We live in an era where advanced medicine is helping people live longer, healthier lives. Diseases that at one time would have meant certain death, can be managed with a daily pill.
We look to our physicians to recommend pharmaceuticals that have been thoroughly researched and deemed safe for use. But what if the harm caused by the medicine outweighs the good? Furthermore, what if the pharmaceutical company knew of the danger but continued recommending it to healthcare providers?
Can drug companies be charged with medical malpractice?

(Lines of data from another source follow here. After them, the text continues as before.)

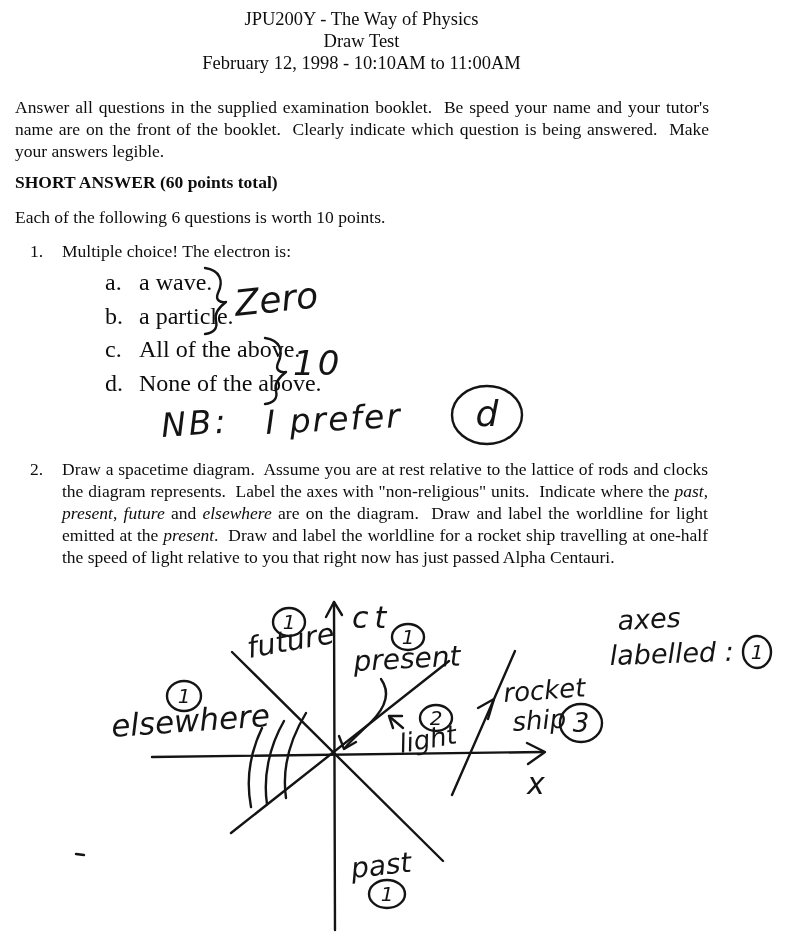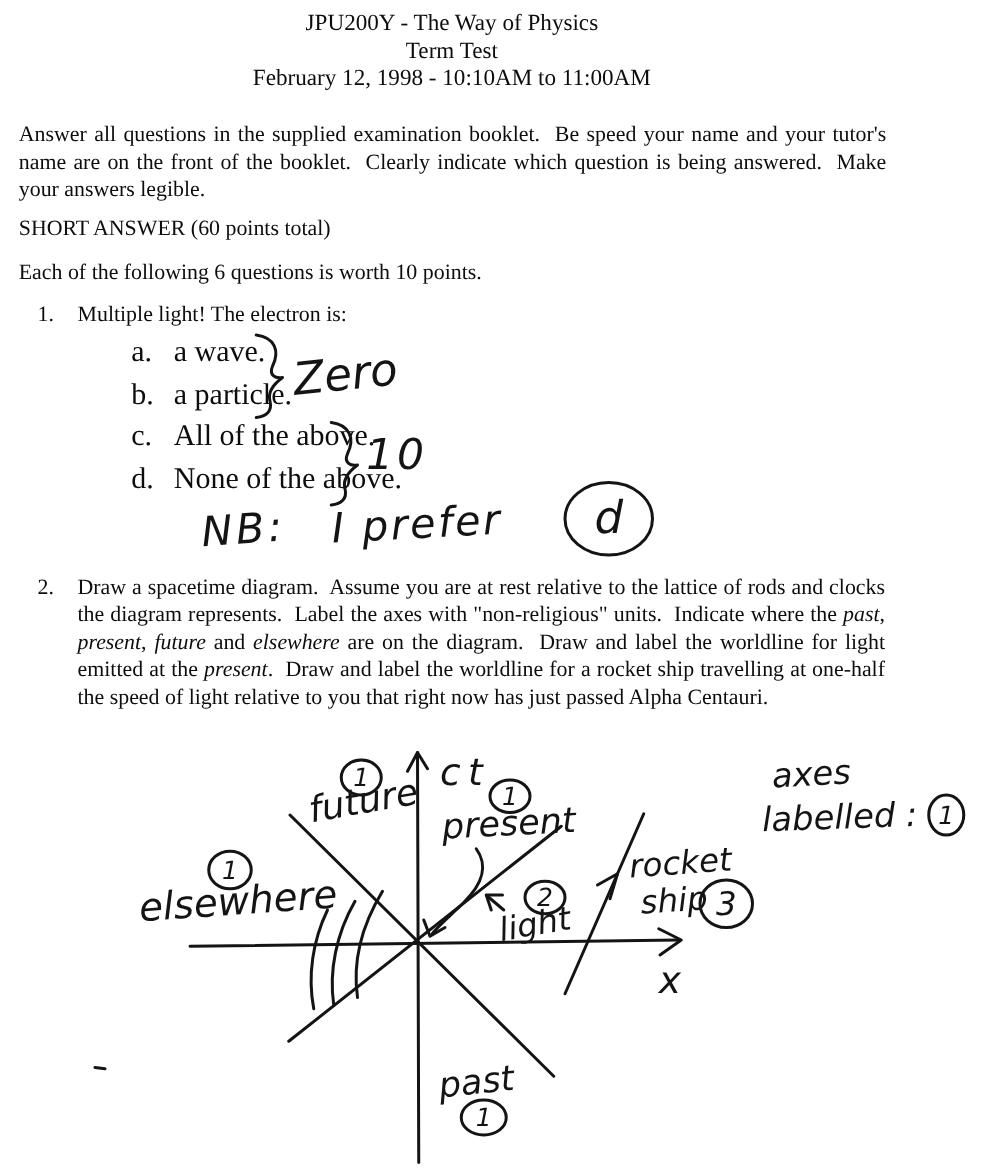--- a/index.html
+++ b/index.html
@@ -24,7 +24,7 @@
 
 <div class="abs header">
   <div>JPU200Y - The Way of Physics</div>
-  <div>Term Test</div>
+  <div>Draw Test</div>
   <div>February 12, 1998 - 10:10AM to 11:00AM</div>
 </div>
 

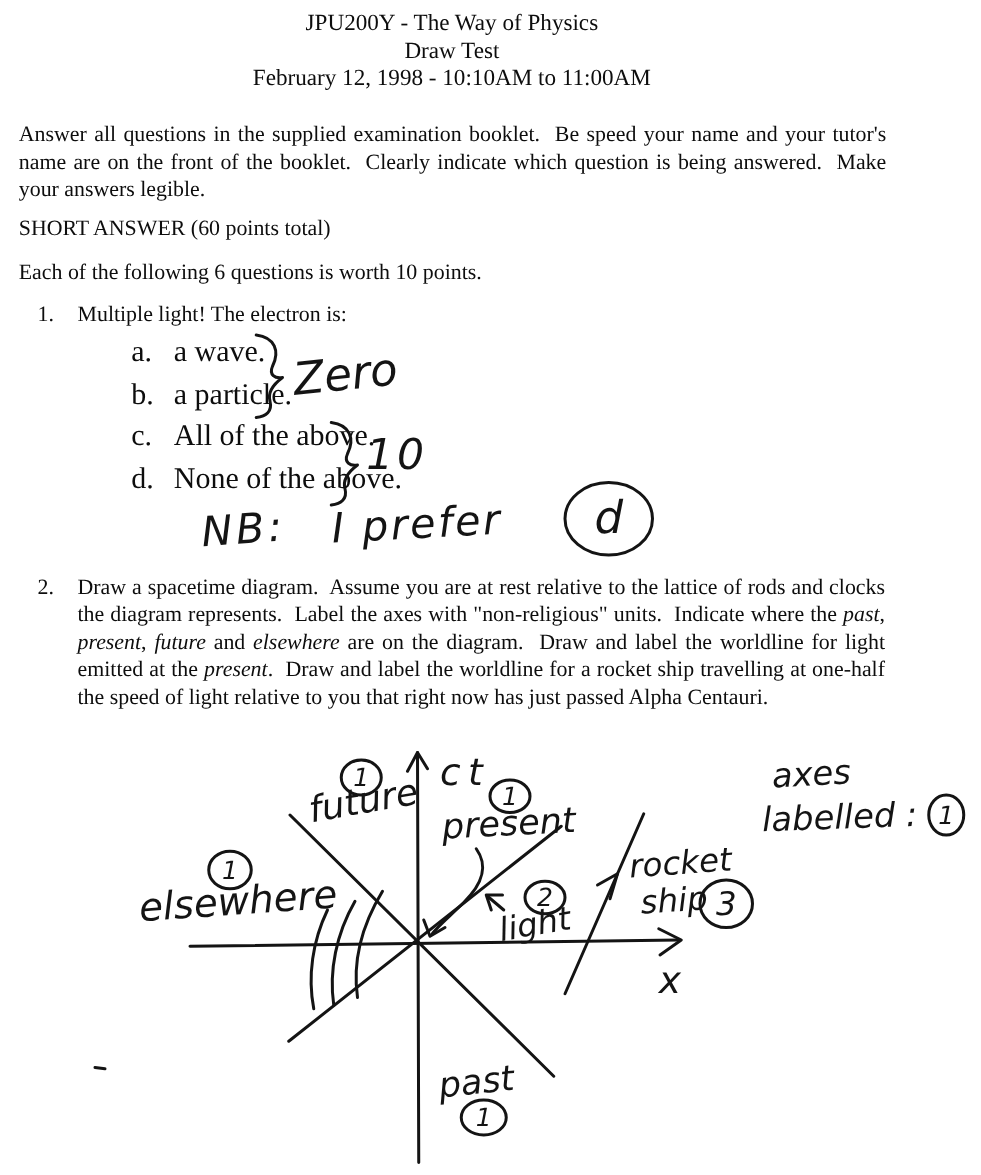--- a/index.html
+++ b/index.html
@@ -8,7 +8,7 @@
   .abs{position:absolute;}
   .print{font-size:17.5px;line-height:22px;}
   .just{text-align:justify;white-space:pre-wrap;}
-  .bold{font-weight:normal;}
+  .bold{font-weight:bold;}
   .header{left:15px;top:8px;width:693px;text-align:center;
           font-weight:normal;font-size:18.5px;line-height:22px;}
   .qnum{width:30px;text-align:left;}

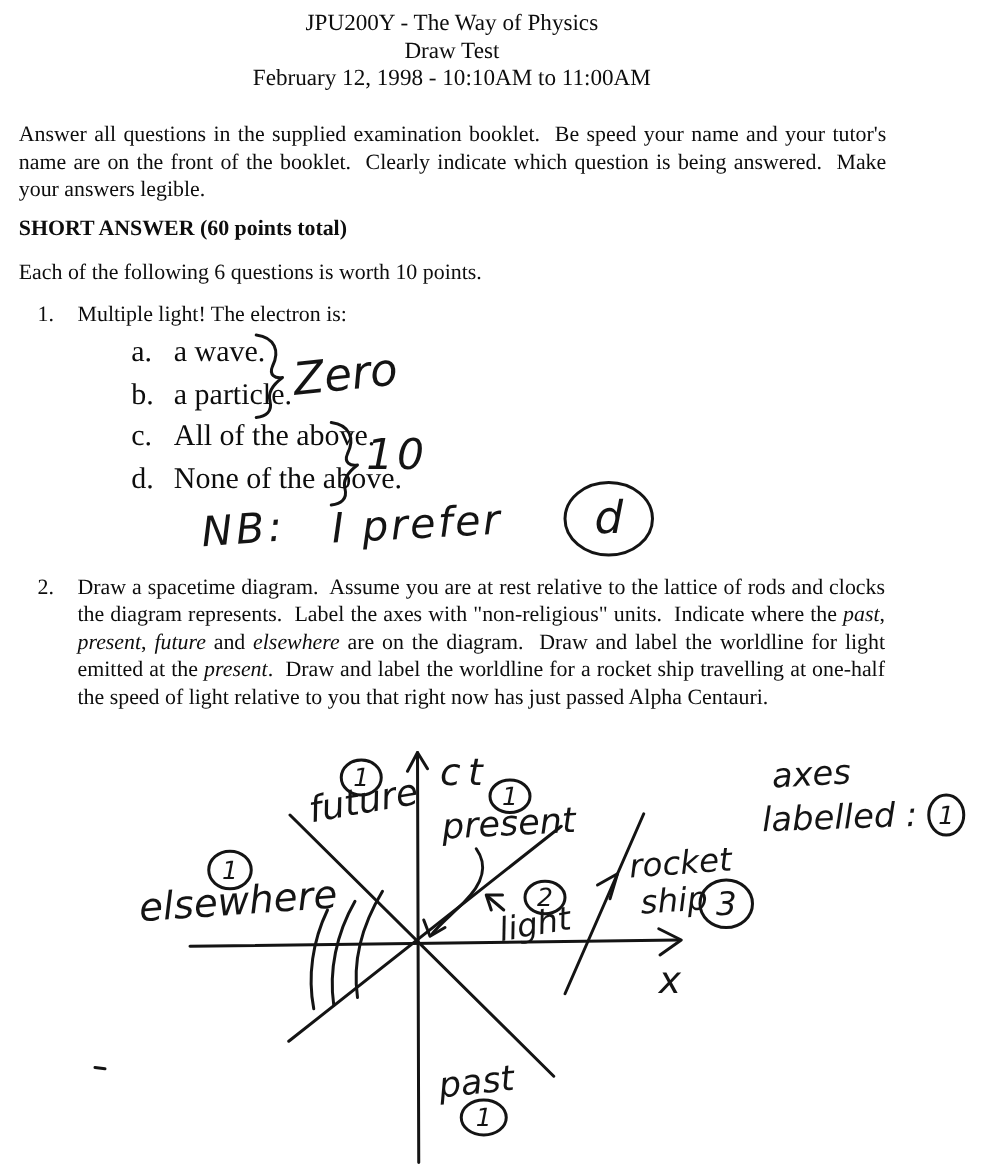--- a/index.html
+++ b/index.html
@@ -35,7 +35,7 @@
 <div class="abs print" style="left:15px;top:206px;">Each of the following 6 questions is worth 10 points.</div>
 
 <div class="abs print qnum" style="left:30px;top:240px;">1.</div>
-<div class="abs print" style="left:62px;top:240px;">Multiple light!  The electron is:</div>
+<div class="abs print" style="left:62px;top:240px;">Multiple choice!  The electron is:</div>
 
 <div class="abs" style="left:105px;top:269px;">
   <div class="choice-row">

Holding big pharma accountable
A medical malpractice suit is a complex legal case that requires the plaintiff to prove certain key elements, including:
- The physician had a duty of care toward the patient
- They failed to provide the care that another skilled health professional would have provided under similar circumstances
- The physician’s breach of duty was the cause of injury to the patient
- The patient suffered actual damages as a direct result of the negligence
Medication errors cause the death of between 7,000 to 9,000 people each year. For others, these errors can lead to serious health consequences. In New Jersey, victims of medical malpractice can file lawsuits against their doctors and potentially others involved in their care, including pharmaceutical manufacturers. Pharma companies can find themselves facing legal repercussions if they are found to be negligent in their duties, such as providing incorrect instructions or withholding vital information.
It’s important to note that New Jersey has a two-year statute of limitations on medical malpractice suits. Due to the complexity of proving pharmaceutical negligence, working closely with someone who can review your case and guide you through your options is crucial.